To illustrate the limitations of using a distribution like the ex-Gaussian to describe finishing times, even if it is sufficiently flexible to do so quite accurately, consider Matzke et al.’s (2017a) findings about stop-signal performance deficits in schizophrenia. They augmented the BEESTS approach with the ability to account for “trigger failures,” occasions on which the stop runner fails to enter the race. They found that apparent inhibitory deficits in patients were largely due to trigger failures, which they attributed to deficits in attention rather than inhibition. However, there was also a uniform slowing in the SSRT distribution, as quantified by the ex-Gaussian μ parameter. This slowing could result from the same attention deficit that is responsible for trigger failures also causing a delay in the time at which the stop runner entered the race, but it could also result from a slowing in the speed of the rate at which it races, which would be more consistent with an inhibitory deficit. Matzke et al. argued for the former account because slowing in patients’ go RT distributions was due to an increase in skew as quantified by the ex-Gaussian τ parameter rather than a μ effect as was found for SSRT. However, this inference required assumptions based on findings about the general nature of slowing in evidence accumulation in schizophrenia (Heathcote et al. 2015b) and on partial mappings between the ex-Gaussian and evidence-accumulation parameters identified by Matzke and Wagenmakers (2009). A much more straightforward conclusion would have been possible if the runners had been modeled by evidence-accumulation processes, because their parameters separate factors determining the time taken to run the race (i.e., the rate of accumulation and the amount of evidence required to make a choice) and factors related to when the runners enter the race.

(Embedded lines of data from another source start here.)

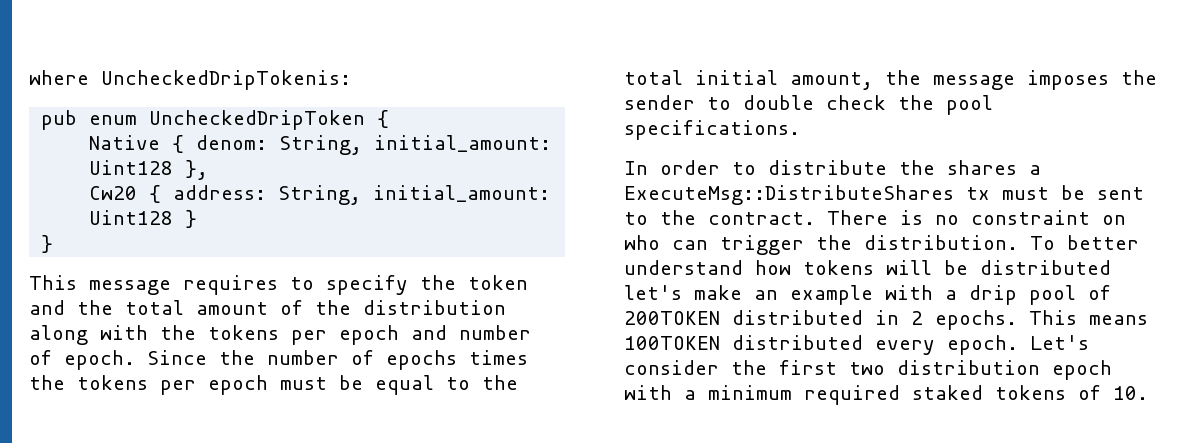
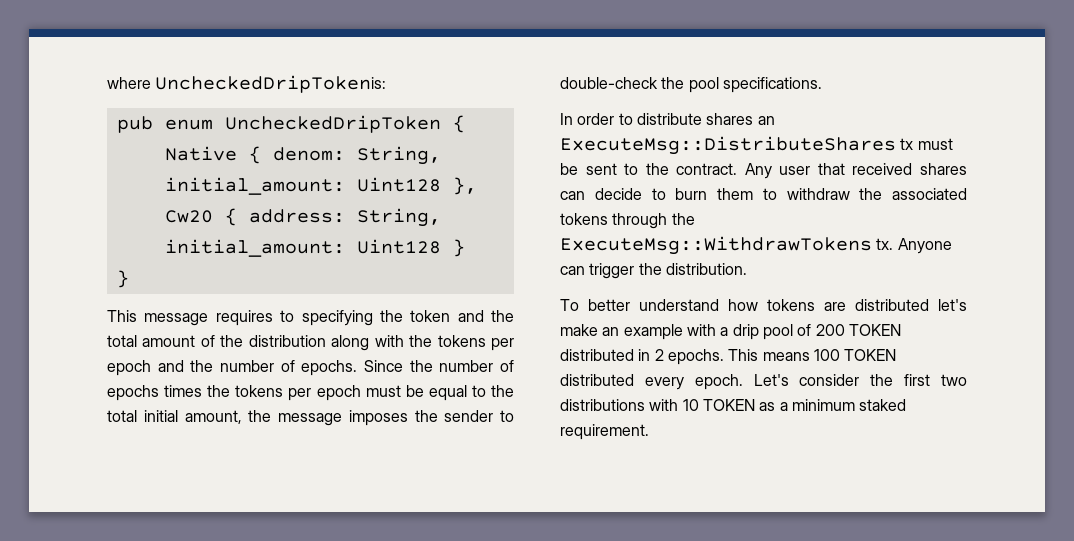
[326,275,408,295] specify -> [301,310,373,326] specifying
[459,325,531,340] [29,350,135,370] number of epoch. -> [190,360,358,376] the number of epochs.
[743,95,886,110] double check -> [560,77,658,89] double-check
[899,160,1041,175] the shares a -> [706,113,775,125] shares an
[827,210,1126,225] [624,235,660,250] There is no constraint on who -> [744,163,967,179] [560,188,967,200] [560,213,695,229] [560,236,952,255] Any user that received shares can decide to burn them to withdraw the associated tokens through the ExecuteMsg::WithdrawTokens tx. Anyone
(1018, 242) none -> (747, 269) //
[886,260,968,275] will be -> [824,302,846,311] are
[624,311,720,325] 200TOKEN -> [815,324,901,336] 200 TOKEN
[624,336,720,350] 100TOKEN -> [813,349,897,361] 100 TOKEN
[897,360,1112,380] [624,385,1148,405] distribution epoch with a minimum required staked tokens of 10. -> [560,399,907,411] [560,424,649,440] distributions with 10 TOKEN as a minimum staked requirement.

Stop-Signal Evidence-Accumulation Models

Logan et al. (2014) proposed an evidence-accumulation model of response inhibition that provides a comprehensive process characterization of stop-signal performance. The model assumes an independent race among a set of runners, each characterized as a single-boundary diffusion process where evidence accumulates stochastically at a constant average rate until a threshold is reached. As in Matzke et al. (2019), one runner corresponds to the stop response and each of the remaining runners corresponds to one of the N possible response options in the go task. The single-boundary diffusion process produces a Wald distribution (Wald 1947) of finishing times, which has an analytic likelihood, facilitating Bayesian and maximum-likelihood estimation of the model parameters. The Wald distribution is characterized by three parameters: rate of evidence accumulation, decision threshold, and non-decision time. The non-decision time parameter shifts the lower bound of the finishing time distributions to RTs greater than zero to account for the duration of processes involved in the encoding of the stimuli (e.g., the choice stimulus or the stop signal) and, for the go accumulators, the production of responses.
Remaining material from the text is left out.